Records for the exercise section start
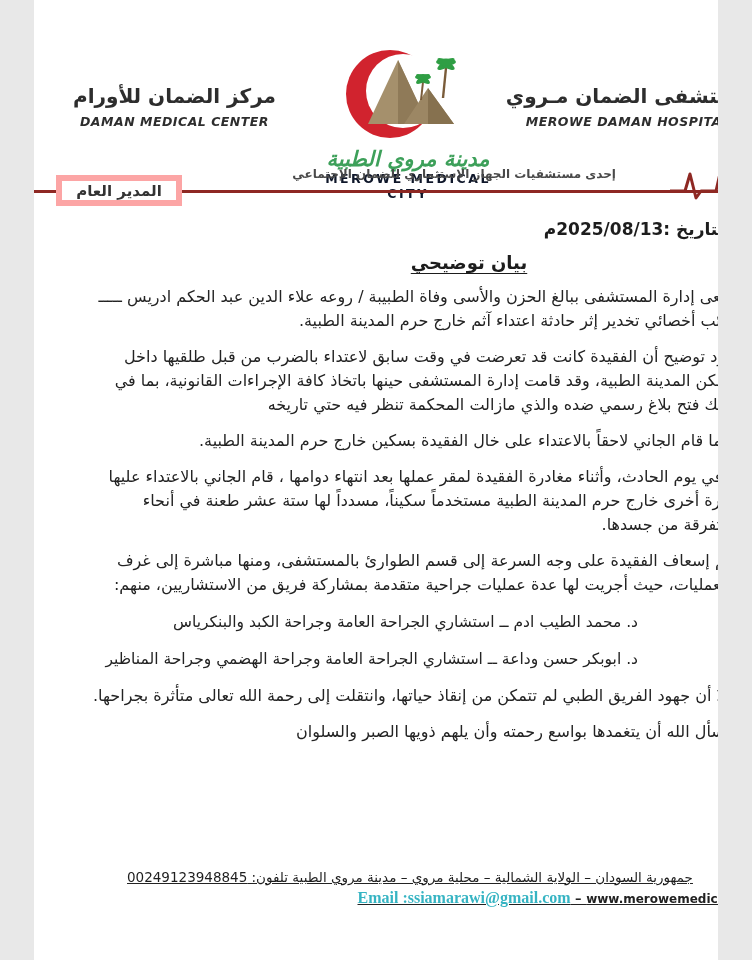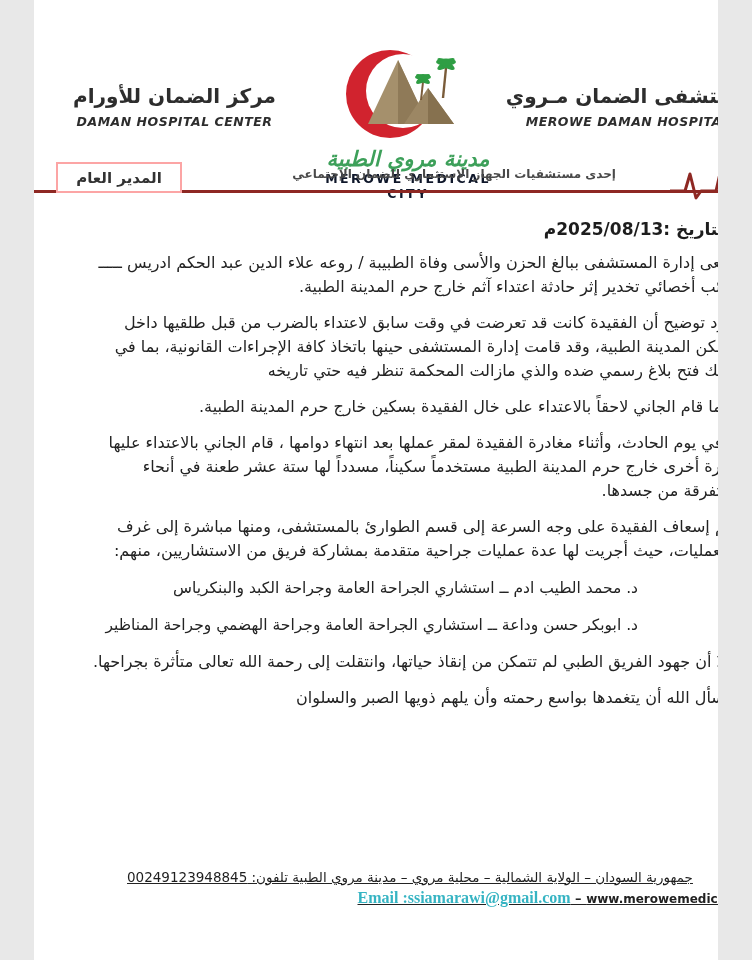--- a/index.html
+++ b/index.html
@@ -68,7 +68,7 @@
 
   <div class="hdr-block hdr-left">
     <div class="hdr-ar">مركز الضمان للأورام</div>
-    <div class="hdr-en">DAMAN HOSPITAL CENTER</div>
+    <div class="hdr-en">DAMAN MEDICAL CENTER</div>
   </div>
 
   <div class="hdr-logo">

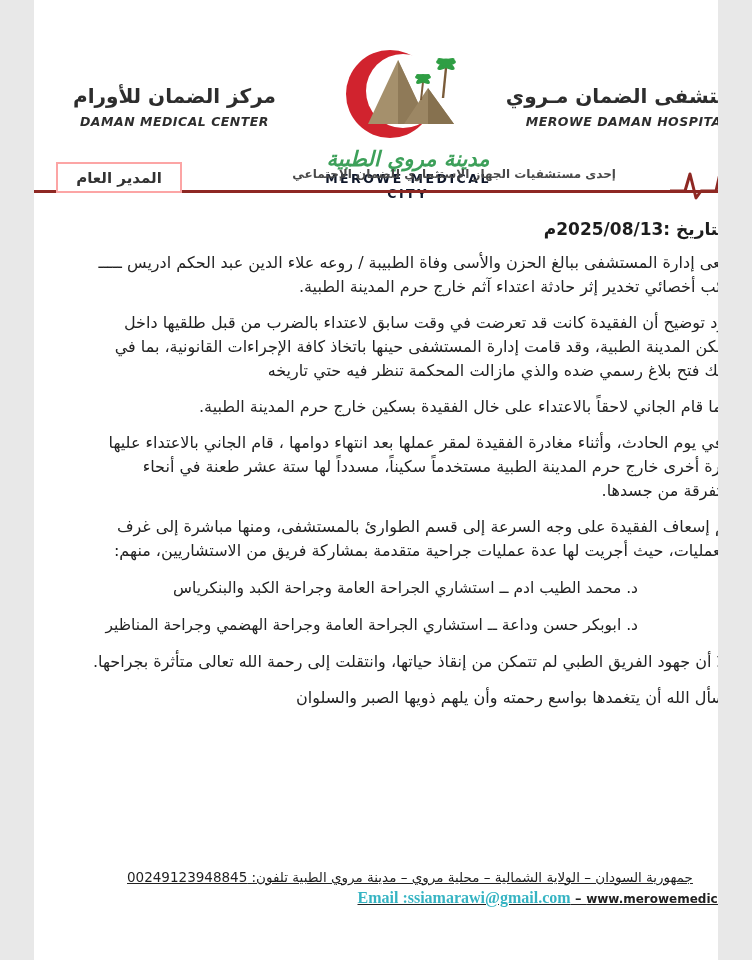--- a/index.html
+++ b/index.html
@@ -26,8 +26,8 @@
   }
   .rule { position:absolute; left:0; top:190px; width:752px; height:3px; background:#8e2823; }
   .director-box {
-    position:absolute; left:22px; top:162px; width:126px; height:31px;
-    background:#fff; border:2px solid #fca5a5;
+    position:absolute; left:22px; top:175px; width:126px; height:31px;
+    background:#fff; border:6px solid #fca5a5;
     display:flex; align-items:center; justify-content:center;
     font-size:15px; font-weight:bold; color:#333; direction:rtl;
   }

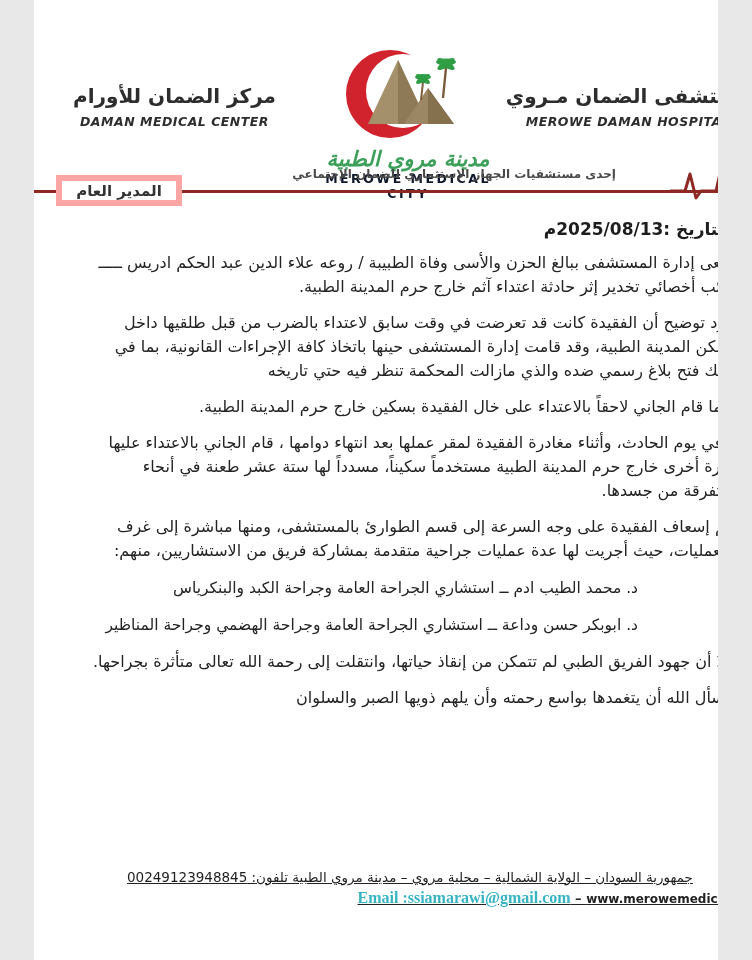--- a/index.html
+++ b/index.html
@@ -119,6 +119,9 @@
   <div class="doc">
     <div class="date-line">التاريخ :2025/08/13م</div>
 
+    <div class="title-row">
+      <span>بيان توضيحي</span>
+    </div>
 
     <p class="body">تنعى إدارة المستشفى ببالغ الحزن والأسى وفاة الطبيبة / روعه علاء الدين عبد الحكم ادريس ـــــ نائب أخصائي تخدير إثر حادثة اعتداء آثم خارج حرم المدينة الطبية.</p>
     <p class="body">نود توضيح أن الفقيدة كانت قد تعرضت في وقت سابق لاعتداء بالضرب من قبل طلقيها داخل سكن المدينة الطبية، وقد قامت إدارة المستشفى حينها باتخاذ كافة الإجراءات القانونية، بما في ذلك فتح بلاغ رسمي ضده والذي مازالت المحكمة تنظر فيه حتي تاريخه</p>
Records for the exercise section end
If an entry above holds a picture, omit the picture but retype everything else exactly.

--- a/index.html
+++ b/index.html
@@ -68,7 +68,7 @@
 
   <div class="hdr-block hdr-left">
     <div class="hdr-ar">مركز الضمان للأورام</div>
-    <div class="hdr-en">DAMAN HOSPITAL CENTER</div>
+    <div class="hdr-en">DAMAN MEDICAL CENTER</div>
   </div>
 
   <div class="hdr-logo">

--- a/index.html
+++ b/index.html
@@ -26,8 +26,8 @@
   }
   .rule { position:absolute; left:0; top:190px; width:752px; height:3px; background:#8e2823; }
   .director-box {
-    position:absolute; left:22px; top:162px; width:126px; height:31px;
-    background:#fff; border:2px solid #fca5a5;
+    position:absolute; left:22px; top:175px; width:126px; height:31px;
+    background:#fff; border:6px solid #fca5a5;
     display:flex; align-items:center; justify-content:center;
     font-size:15px; font-weight:bold; color:#333; direction:rtl;
   }

--- a/index.html
+++ b/index.html
@@ -119,6 +119,9 @@
   <div class="doc">
     <div class="date-line">التاريخ :2025/08/13م</div>
 
+    <div class="title-row">
+      <span>بيان توضيحي</span>
+    </div>
 
     <p class="body">تنعى إدارة المستشفى ببالغ الحزن والأسى وفاة الطبيبة / روعه علاء الدين عبد الحكم ادريس ـــــ نائب أخصائي تخدير إثر حادثة اعتداء آثم خارج حرم المدينة الطبية.</p>
     <p class="body">نود توضيح أن الفقيدة كانت قد تعرضت في وقت سابق لاعتداء بالضرب من قبل طلقيها داخل سكن المدينة الطبية، وقد قامت إدارة المستشفى حينها باتخاذ كافة الإجراءات القانونية، بما في ذلك فتح بلاغ رسمي ضده والذي مازالت المحكمة تنظر فيه حتي تاريخه</p>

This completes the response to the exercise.